Venezuela entered its fourth day of blackouts in an "electricity crisis" that plunged most of the country's 23 states, including the state home to the Venezuelan capital of Caracas, into complete darkness.
Reuters reports that international non-governmental organizations estimate that at least 17 people have died, nine of whom were waiting for emergency medical attention. Reuters was not able to independently verify the numbers, but they are being tabulated by the non-partisan NGO, Doctors For Health, which has been treating patients in Venezuela.
"The outage is by far the longest in decades. In 2013, Caracas and 17 of the country’s 23 states were hit by a six-hour blackout, while in 2018 eight states suffered a 10-hour power outage, government officials said at the time," Reuters reported Sunday. Six of the country's 23 states have no power at all.
Bloomberg reports that the outage began when a transformer exploded at the Guri Dam, one of the nation's most important hydroelectric plants. The government says the explosion was "sabotage," but it's not immediately clear what caused the system to collapse. One government official blamed the problem on eroding infrastructure.
“Practically nothing is working anymore, not even the backup thermal-power plants,” he said. “We don’t have the replacement parts, the trained personnel.”
A shocking video of sick children sweltering in a hospital without power made its rounds on social media Saturday. In the video, nurses fan tiny patients while they wait for electricity to return.

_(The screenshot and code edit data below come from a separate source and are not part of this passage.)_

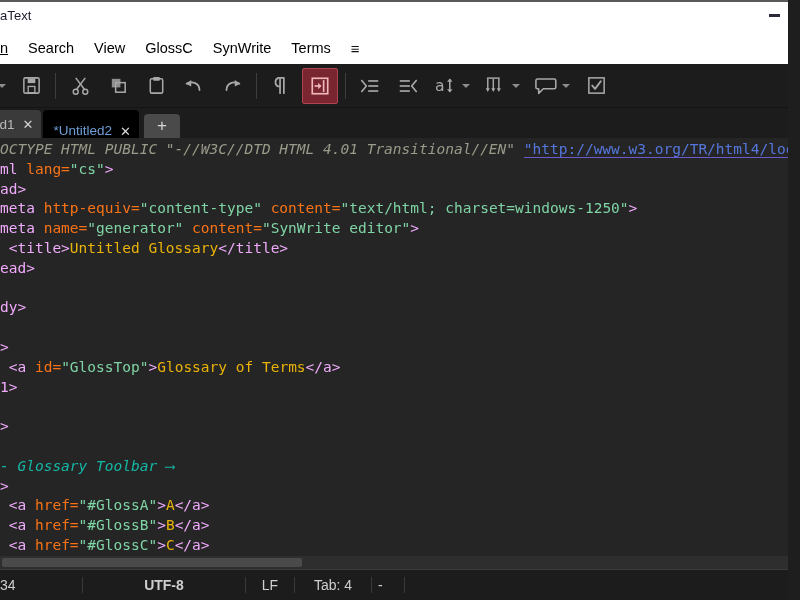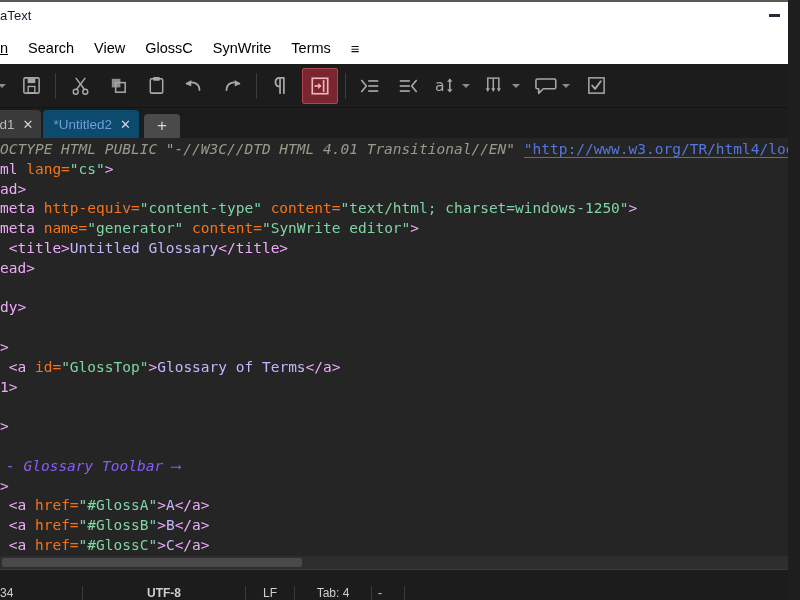--- a/index.html
+++ b/index.html
@@ -126,8 +126,9 @@
     position: relative;
   }
   .tab.active {
-    background: #0c4a6e;
+    background: #000000;
     color: #6f9fd8;
+    align-items: flex-end;
   }
   .tab .tab-close {
     margin-left: 8px;

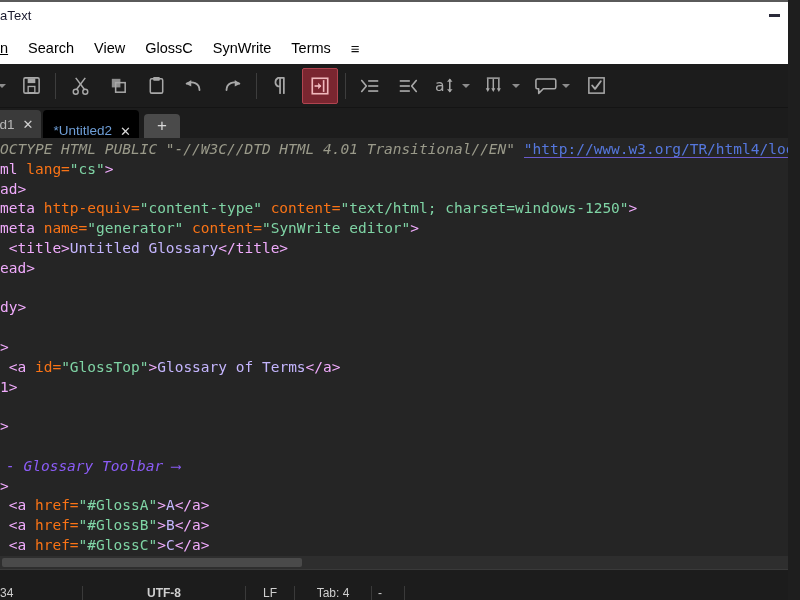--- a/index.html
+++ b/index.html
@@ -187,7 +187,7 @@
   .t-tag     { color: #f0abfc; }
   .t-attr    { color: #f97316; }
   .t-str     { color: #7fd4a5; }
-  .t-text    { color: #c4b5fd; }
+  .t-text    { color: #eab308; }
   .t-comment { color: #8b5cf6; font-style: italic; padding-left: 6px; }
 
   

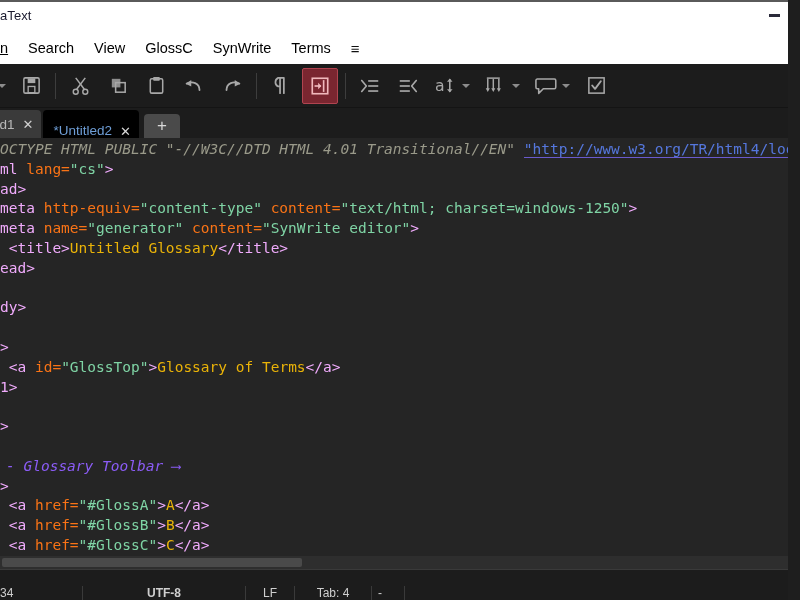--- a/index.html
+++ b/index.html
@@ -188,7 +188,7 @@
   .t-attr    { color: #f97316; }
   .t-str     { color: #7fd4a5; }
   .t-text    { color: #eab308; }
-  .t-comment { color: #8b5cf6; font-style: italic; padding-left: 6px; }
+  .t-comment { color: #14b8a6; font-style: italic; }
 
   
   .statusbar {

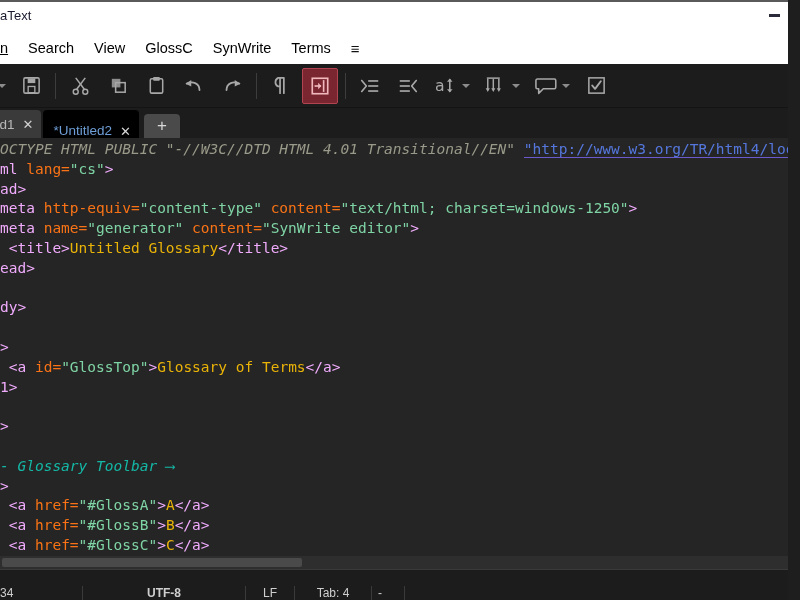--- a/index.html
+++ b/index.html
@@ -195,10 +195,10 @@
     height: 30px;
     background: #1c1c1c;
     display: flex;
-    align-items: flex-end;
+    align-items: center;
     flex: none;
     border-top: 1px solid #3a3a3a;
-    font-size: 12px;
+    font-size: 14px;
     color: #cfcfcf;
   }
   .sb-cell {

Hospitals can't even use emergency generators because of Venezuela's ongoing fuel shortage. Without gasoline to power the generators, the country is reliant on the grid system to deliver power, even in emergency situations.
The electricity shortage is also in addition to food and medicine shortages, and other fuel shortages, all consequences of Venezuela's "hyperinflationary collapse." Increased U.S. oil sanctions, designed to force Venezuelan president Nicolas Maduro out of power, aren't helping.
"Food rotted in refrigerators, people walked for miles to work with the Caracas subway down, and relatives abroad anxiously waited for updates from family members with telephone and internet signals intermittent," according to Reuters.
The situation is only made worse by Venezuela's political instability. As people suffered Saturday, Nicolas Maduro held a rally in Caracas, where he blamed the electricity problems on "electromagnetic and cyber attacks directed from abroad by the empire," (by which he means the United States).
"The right wing, together with the empire, has stabbed the electricity system, and we are trying to cure it soon," Maduro added, trying to calm the crowd.
"I will tell this for the first time," Maduro continued. "We are in the process of investigation and correcting it all because there are many infiltrators attacking the electrical company from within."
Venezuelan opposition leader, Juan Guaido, is also delivering speeches, having returned from a short trip around South America to promote his claim to Venezuelan leadership. Guiado, head of the country's legislative body and himself a socialist (though not as far left as Maduro) has been standing in opposition to Maduro since late last year, when he declared Maduro's election illegitimate and "rigged."